A hip fracture occurs when someone falls and the hip bone is not able to withstand the force when hitting the ground, resulting in a fractured bone. Patients who suffer hip fractures often suffer from osteoporosis and malnutrition. Malnutrition is associated with falls, ostopeorosis, and sarcopenia. Every year 0.8 % of women and 0.4 % of men above the age of 50 will suffer a hip fracture. In the year after hip fracture 21 % of women and 33 % of men will die. 4-5% of all deaths in the population are attributable to hip fractures. The incidence of hip fracture increases with increasing age and 5% patients in nursing homes in Bergen will suffer a hip fracture every year. An 80 year old women who suffers a hip fracture is at greater risk of death than an 80 year old women diagnosed with breast cancer, and has a far greater risk of becoming dependant on the help of others. In one study, 80 % of women said they would prefer to die rather than suffer a hip fracture with loss of independence. Sarcopenia is a geriatric syndrome of reduced physical performance, reduced strength and muscle mass. The prevalence increases with age and it is more common in men than in women. People with sarcopenia are more likely to die, become immobile, suffer falls and become dependent on others. Treatment of sarcopenia consists of physical exercise and treatment of malnutrition and optimal management of comorbidities. A large proportion of hip fracture patients suffer from sarcopenia.

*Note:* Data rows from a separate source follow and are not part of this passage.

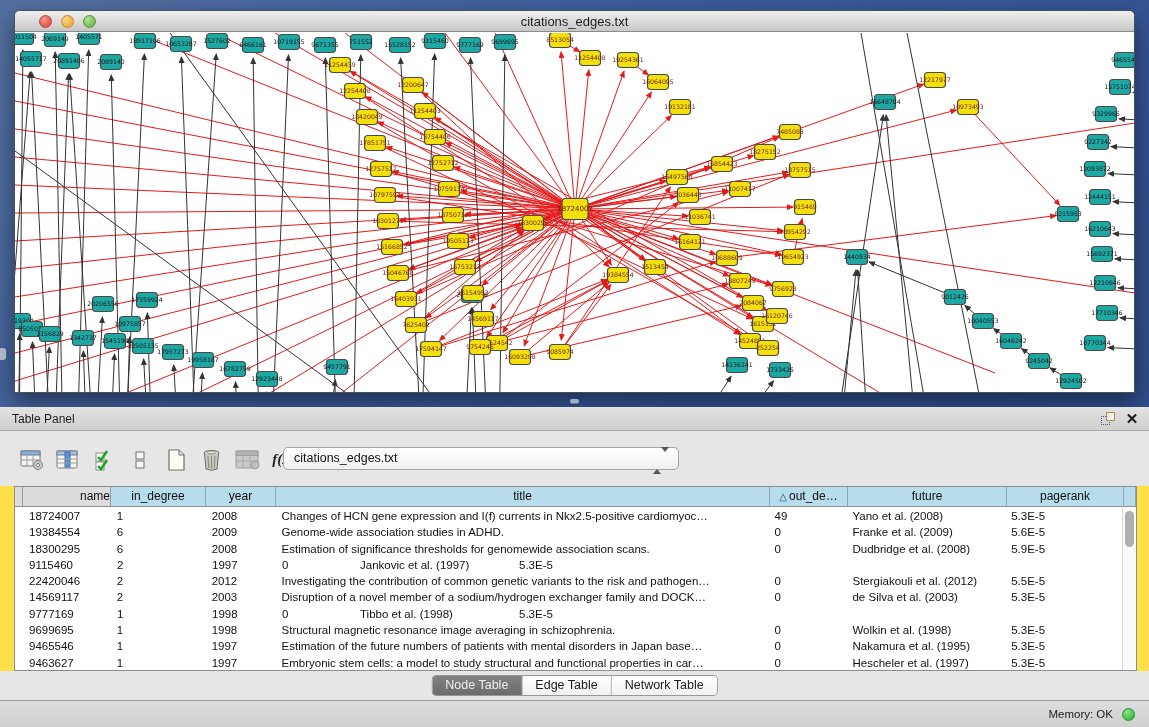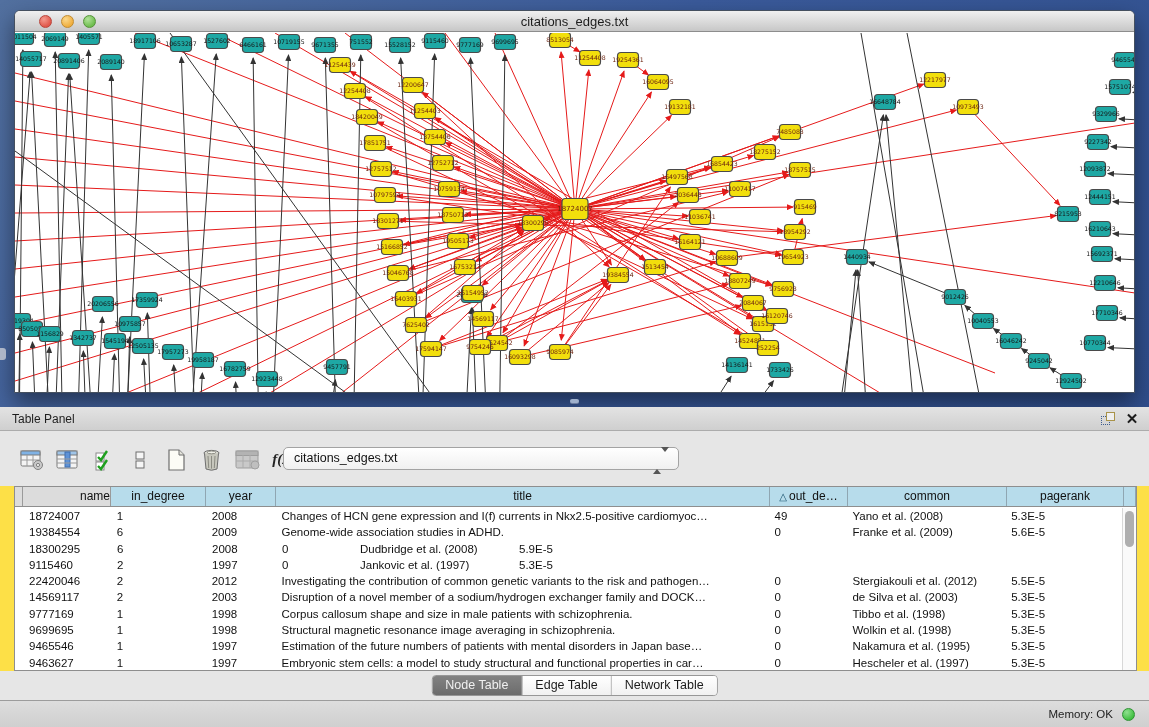--- a/index.html
+++ b/index.html
@@ -853,21 +853,21 @@
   </div>
 
   <div class="table-wrap">
     <div class="thead" id="thead">
         <div class="th gray" style="width:8px"></div>
         <div class="th gray" style="width:88px">name</div>
         <div class="th" style="width:95px">in_degree</div>
         <div class="th" style="width:70px">year</div>
         <div class="th" style="width:494px">title</div>
         <div class="th" style="width:78px"><span class="sortglyph">△</span>out_de…</div>
-        <div class="th" style="width:159px">common</div>
+        <div class="th" style="width:159px">future</div>
         <div class="th" style="width:117px">pagerank</div>
         <div class="th" style="flex:1"></div>
       </div>
     <div class="tbody" id="tbody">
         <div class="tr">
           <div class="td" style="width:8px;padding:0"></div>
           <div class="td" style="width:88px">18724007</div>
           <div class="td" style="width:95px">1</div>
           <div class="td" style="width:70px">2008</div>
           <div class="td" style="width:494px">Changes of HCN gene expression and I(f) currents in Nkx2.5-positive cardiomyoc…</div>
@@ -883,20 +883,21 @@
           <div class="td" style="width:494px">Genome-wide association studies in ADHD.</div>
           <div class="td" style="width:78px">0</div>
           <div class="td" style="width:159px">Franke et al. (2009)</div>
           <div class="td" style="width:117px">5.6E-5</div>
         </div>
         <div class="tr">
           <div class="td" style="width:8px;padding:0"></div>
           <div class="td" style="width:88px">18300295</div>
           <div class="td" style="width:95px">6</div>
           <div class="td" style="width:70px">2008</div>
+          <div class="td" style="width:494px">Estimation of significance thresholds for genomewide association scans.</div>
           <div class="td" style="width:78px">0</div>
           <div class="td" style="width:159px">Dudbridge et al. (2008)</div>
           <div class="td" style="width:117px">5.9E-5</div>
         </div>
         <div class="tr">
           <div class="td" style="width:8px;padding:0"></div>
           <div class="td" style="width:88px">9115460</div>
           <div class="td" style="width:95px">2</div>
           <div class="td" style="width:70px">1997</div>
           <div class="td" style="width:78px">0</div>
@@ -921,21 +922,20 @@
           <div class="td" style="width:494px">Disruption of a novel member of a sodium/hydrogen exchanger family and DOCK…</div>
           <div class="td" style="width:78px">0</div>
           <div class="td" style="width:159px">de Silva et al. (2003)</div>
           <div class="td" style="width:117px">5.3E-5</div>
         </div>
         <div class="tr">
           <div class="td" style="width:8px;padding:0"></div>
           <div class="td" style="width:88px">9777169</div>
           <div class="td" style="width:95px">1</div>
           <div class="td" style="width:70px">1998</div>
-          <div class="td" style="width:494px">Corpus callosum shape and size in male patients with schizophrenia.</div>
           <div class="td" style="width:78px">0</div>
           <div class="td" style="width:159px">Tibbo et al. (1998)</div>
           <div class="td" style="width:117px">5.3E-5</div>
         </div>
         <div class="tr">
           <div class="td" style="width:8px;padding:0"></div>
           <div class="td" style="width:88px">9699695</div>
           <div class="td" style="width:95px">1</div>
           <div class="td" style="width:70px">1998</div>
           <div class="td" style="width:494px">Structural magnetic resonance image averaging in schizophrenia.</div>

Objectives: This project aims to investigate the relevance of sarcopenia in hip fracture patients. What is the prevalence? What is the association of sarcopenia with osteoporosis and malnutrition? Does sarcopenia predict adverse outcomes? How can one diagnose sarcopenia at the bedside?

Methods: Prospective observational study with 1 year follow-up at 3 hospitals in Norway. Patients were patients acutely admitted to Haraldsplass deaconess hospital, Haukeland university hospital and Diakonhjemmet hospital for surgical repair of hip fracture. Participants were included postoperatively while still in hospital. There was a follow-up examination after 3 months including a DXA scan and the third and final examination was an interview by phone 1 year after the hip fracture.


Results so far: Inclusion and follow-up are finished. 282 patients were included. The first article is accepted for publication “Identifying Low Muscle Mass In Patients With Hip Fracture: Validation Of Bioelectrical Impedance Analysis And Anthropometry Compared To Dual Energy X-Ray Absorptiometry”.

Preliminary conclusions: Bioelectrical impedance analysis and anthropometry are valid methods for identifying low muscle mass states in individual hip fracture patients or determining muscle mass in groups of patients, but do not have sufficient accuracy to replace DXA for determining muscle mass as a continuous measure in individual patients.